We will spend time ensuring that each initiative in the portfolio of potential transformations is clearly defined, ownership accepted, deliverables understood and target dates agreed by the people who will work on them.

Each change idea will be treated as a small project with clear deliverables, ownership and target timing. Also, metrics to measure the impact of the change shall be defined and current performance data gathered. A spreadsheet with the following columns will get you started: identifier, category, priority, name, owner, status, expected deliverables, next steps, target dates for draft and final deliverables.

3. simplify

Because many ideas appear to be brilliant, justified, attractive… You will inevitably have too many proposals for the resources available to work on them. Additionally, if all were run in parallel, they could generate far more changes than the organization can absorb at once.

So, you will attempt to give sense to the portfolio through prioritization and alignment on overall company and organizational objectives. The first pass should prune the portfolio of ideas, keeping only juiciest ones; the second pass will look at staging these over time depending on urgency and resources.

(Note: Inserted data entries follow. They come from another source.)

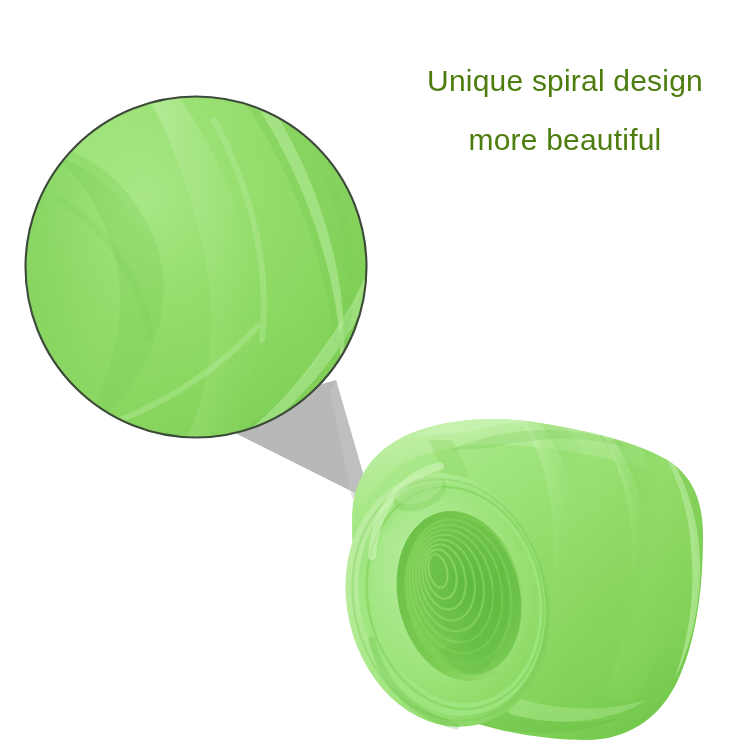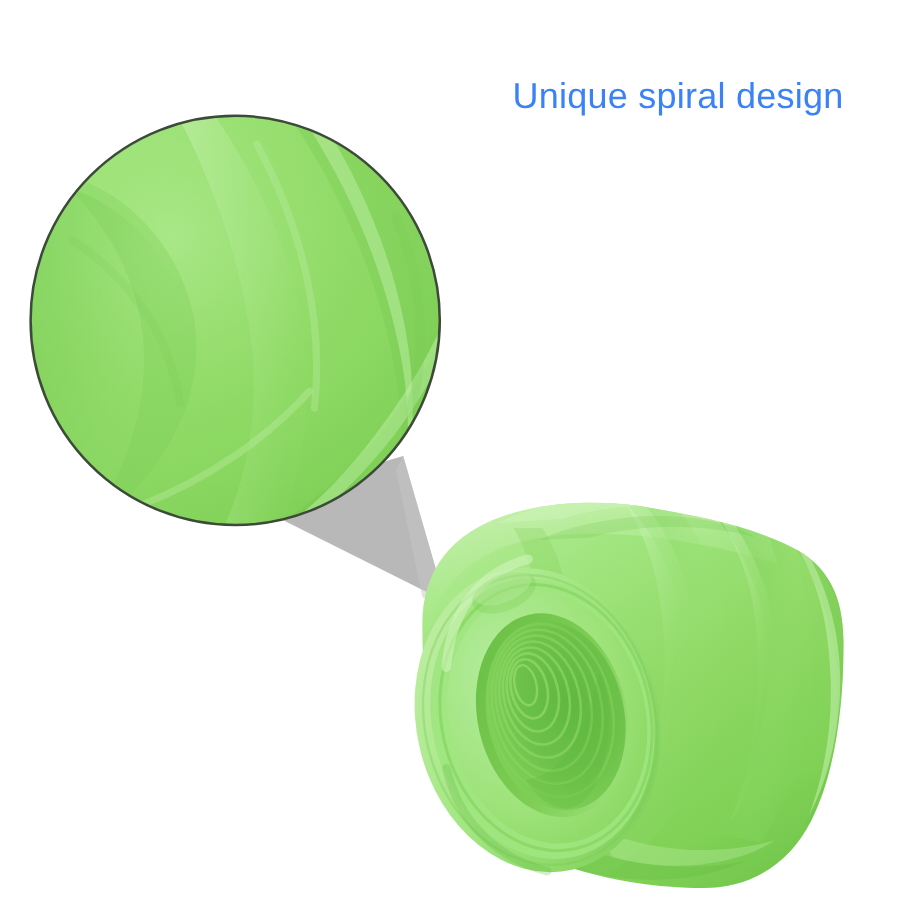"Unique spiral design" .caption-line { color: #3b82f6 -> #4d7c0f }
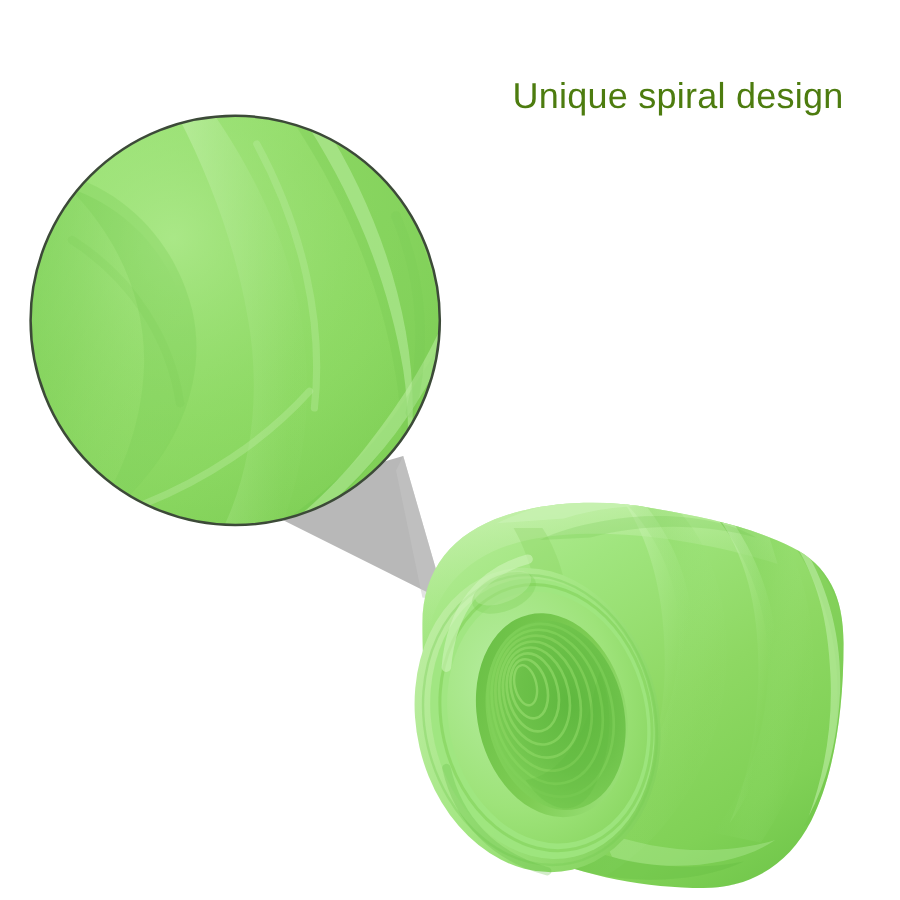"more beautiful" span.caption-line { html: none -> <span>more beautiful</span> }
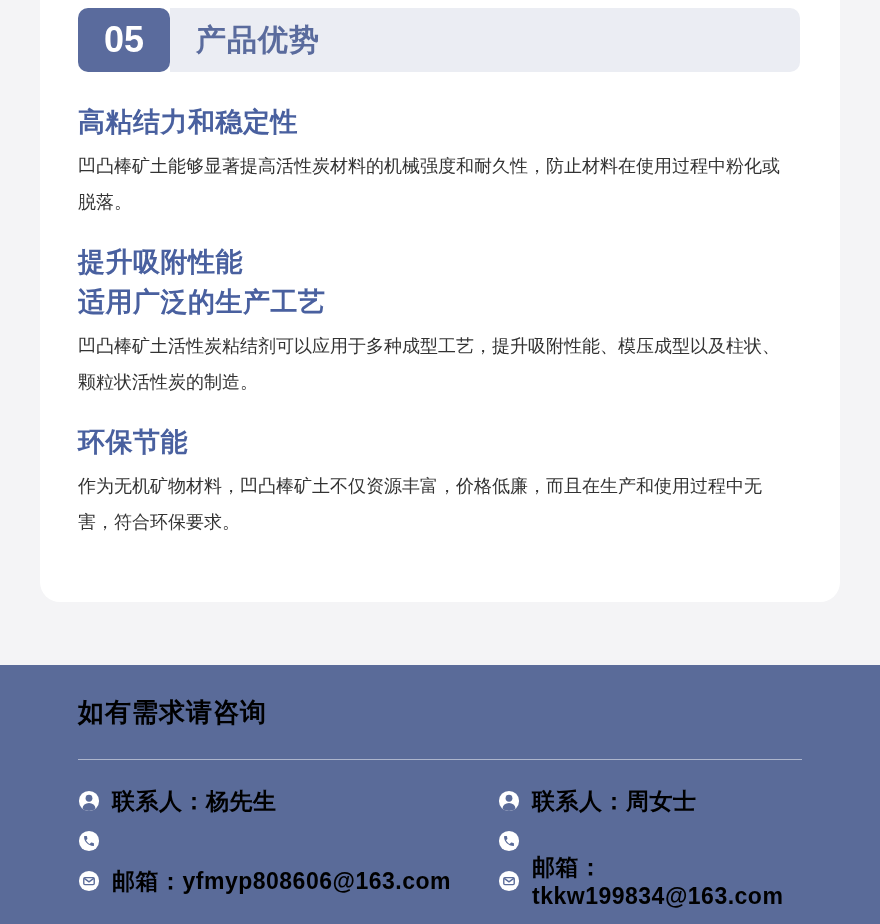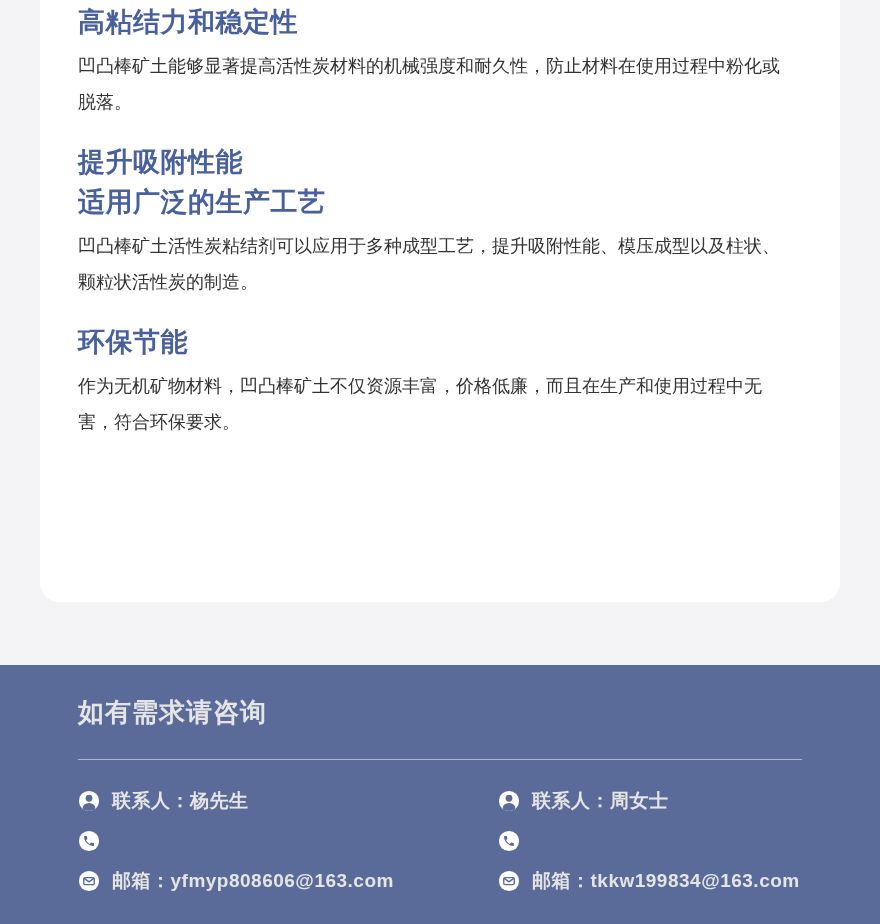"05" div.header-row { html: none -> <div> <div>05</div> <div> <span>产品优势</span> </div> </div> }
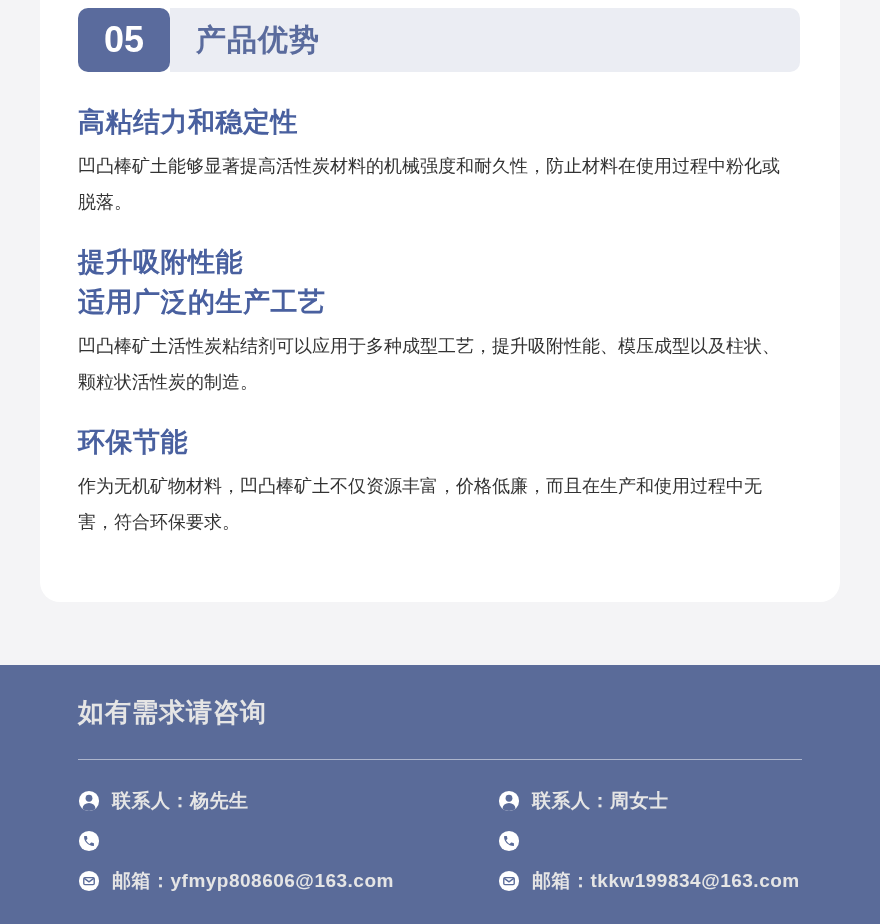"如有需求请咨询" .footer { color: #e5e5e5 -> #000000 }
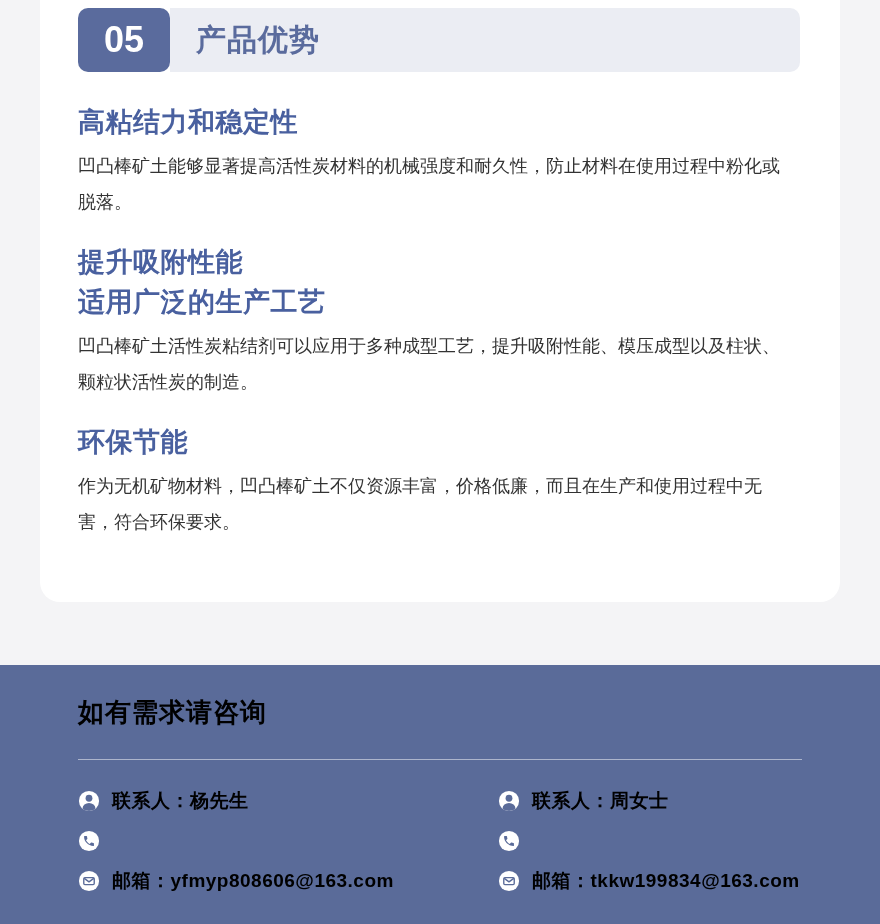"联系人：杨先生" .contact-row .ctext { font-size: 19px -> 23px }
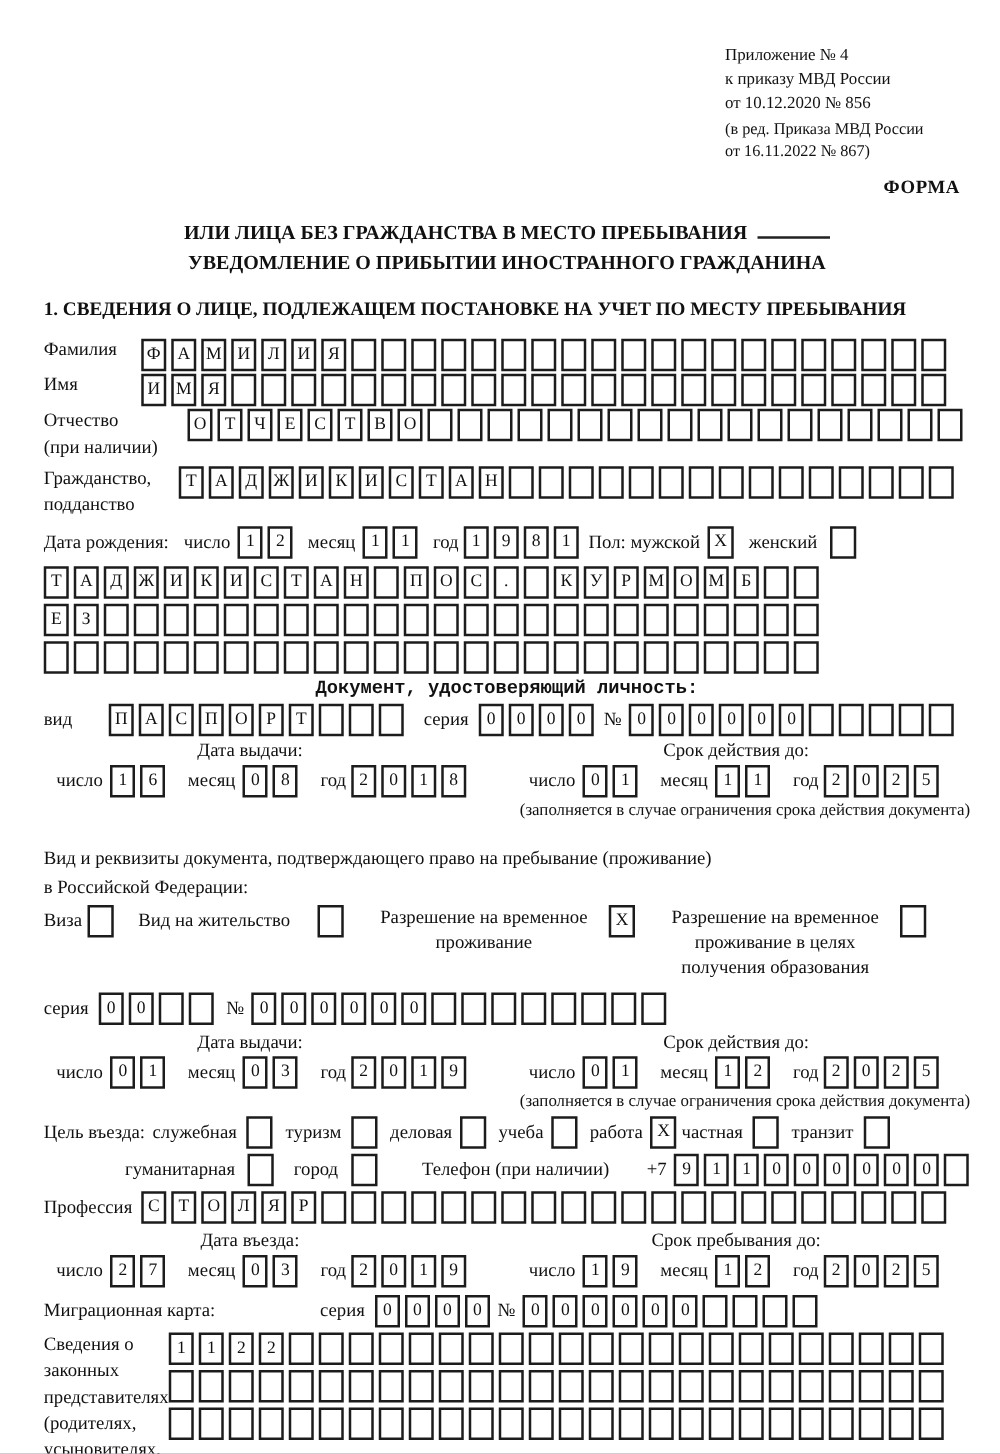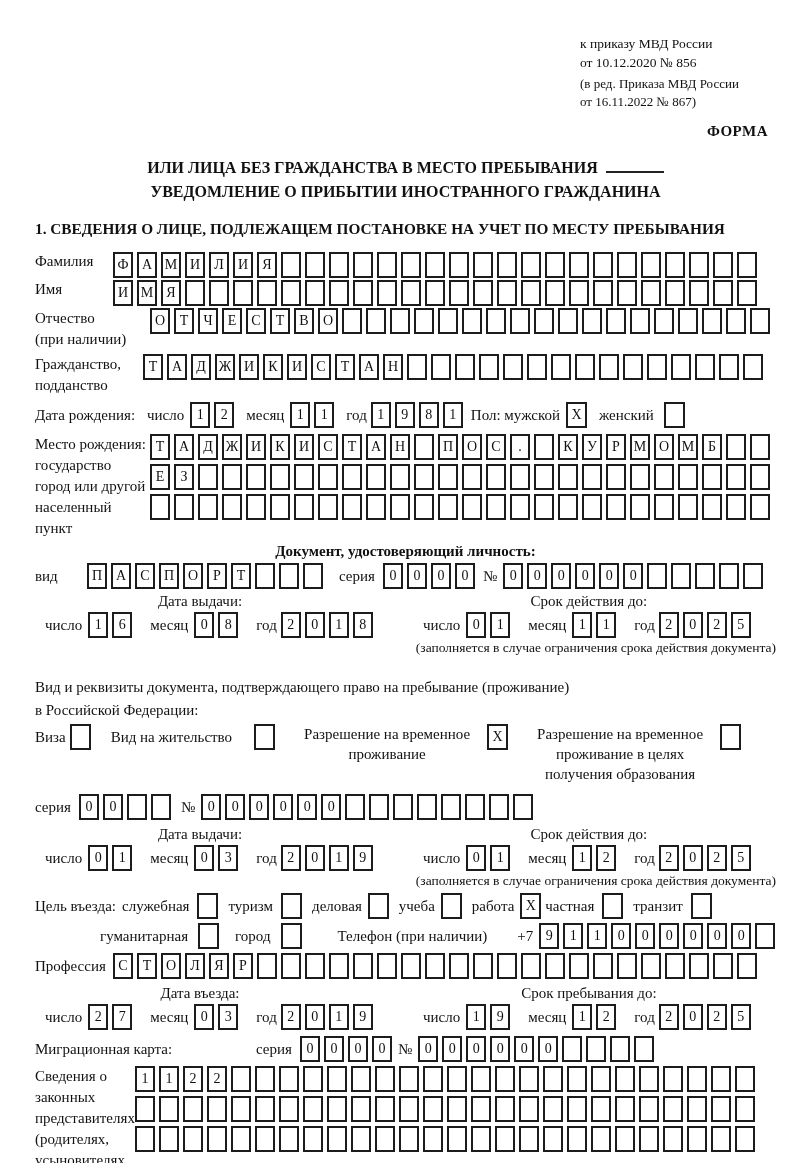"Приложение № 4" div { html: none -> <div>Приложение № 4</div> }
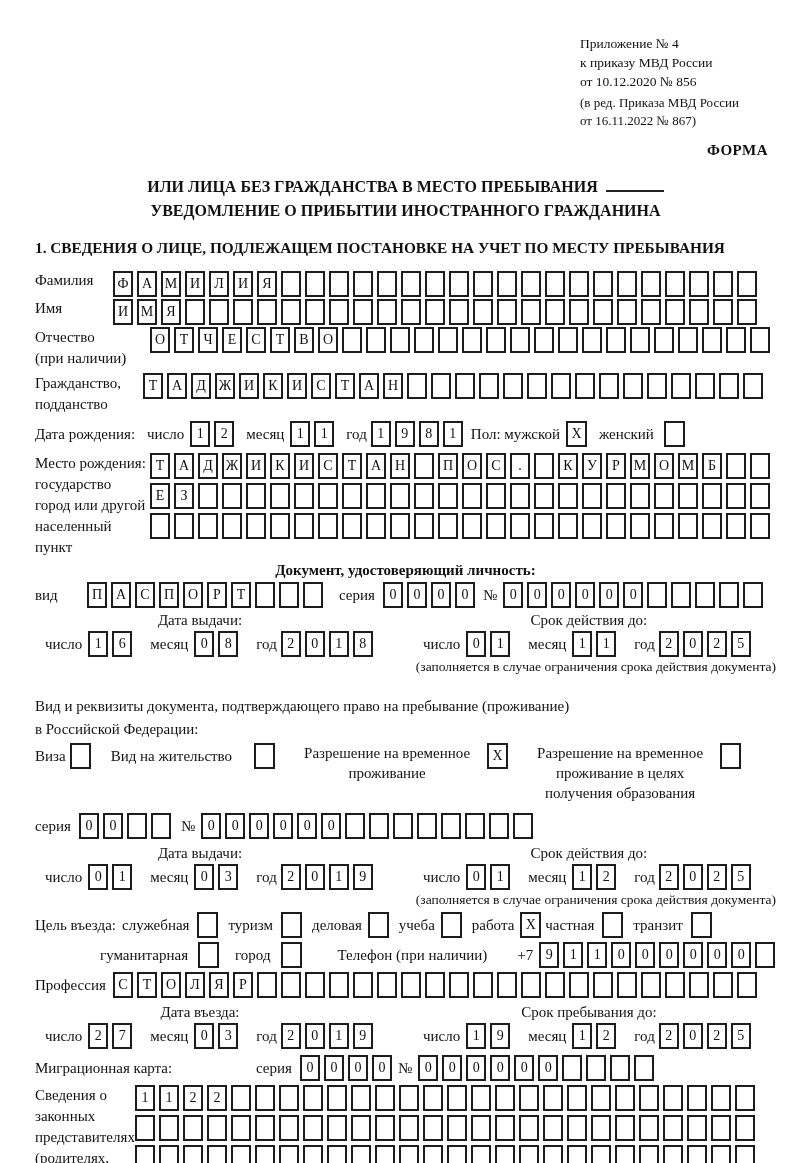"Место рождения:" div.w115 { html: <div> <div>Место рождения:</div> <div>государство</div> <div>город или другой</div> <div>населенный пункт</div> </div> -> none }
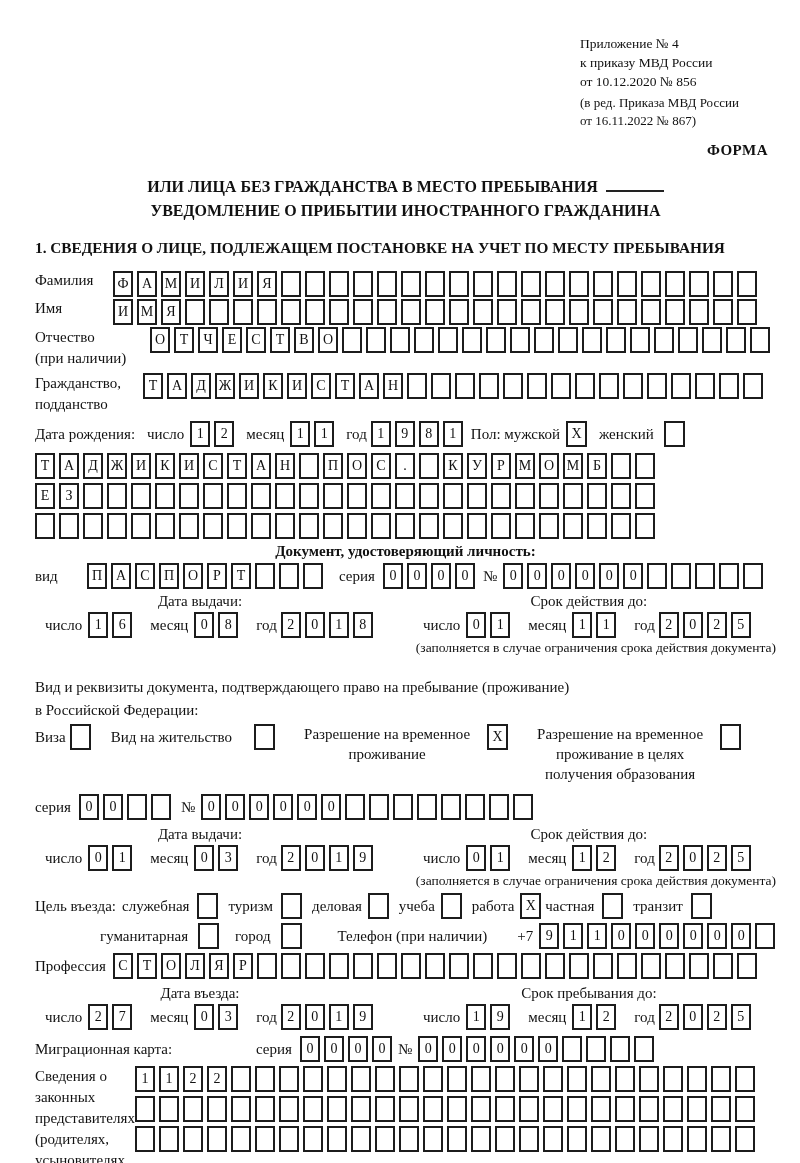"Документ, удостоверяющий личность:" div.dhead { font-family: none -> Liberation Mono, monospace }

There are only so many resources able to lead some of the difficult initiatives your company may want to undertake. Another area to simplify is the process for getting new ideas into the pipeline and reviewing them in a structured manner. This should facilitate introducing and reviewing new suggestions.

4. push, action, move, create momentum

running business manYou will need to ensure that

  • all initiatives are progressing per the agreed timelines
  • their owners remain committed
  • more people want to join and have their change or transformation ideas added to the portfolio

These are things you are used to doing as PMs for your programmes and projects.

5. communicate

A PM’s job is often said to be 80% about communications. A key difficulty is that you may have over a few dozen tasks running in parallel, and all could be addressing different aspects of the business. Yet, your message needs to remain simple and targeted for your audience. Aligning your project portfolio with corporate or organizational strategy will also greatly facilitate communications.

For example, if the big themes of your company are customer satisfaction, profitability, and people development, you may want to organize your portfolio of changes around these themes. This will facilitate communications and appropriation as people will be able to relate the changes to a model they are familiar with.

6. organize

Set up a “transformation programme” board that meets regularly and includes all key players. High level visibility encourages contributors to progress their initiatives as agreed. It provides a forum to review and improve deliverables, and it strengthens momentum to keep things moving.

do not wait, act: take the lead! And benefit from doing so

Current tough business conditions favor a desire throughout the enterprise to support or at least understand the need for changes. I would be most surprised if no major changes were happening at this very moment in your own environment and organizations.

I sincerely hope that this post will have given you the will to consider such changes with a new eye and with the view of a Programme/Project director or Project Portfolio Manager.

You have the skills to become a leader of transformation in your business or organization.

go for it!

jumpPropose a new and structured approach to manage transformation and change initiatives and you run great chances to be listened to.

Additionally, I’m convinced that it is a win-win. Along the journey, you will personally acquire and/or reinforce critical and valued skills. You will then exploit these in many other situations: leadership, change management, prioritization, business alignment, big picture view, communications, networking…

Have you been pulled into such programmes voluntarily or not? What’s your experience? What advices would you like to offer?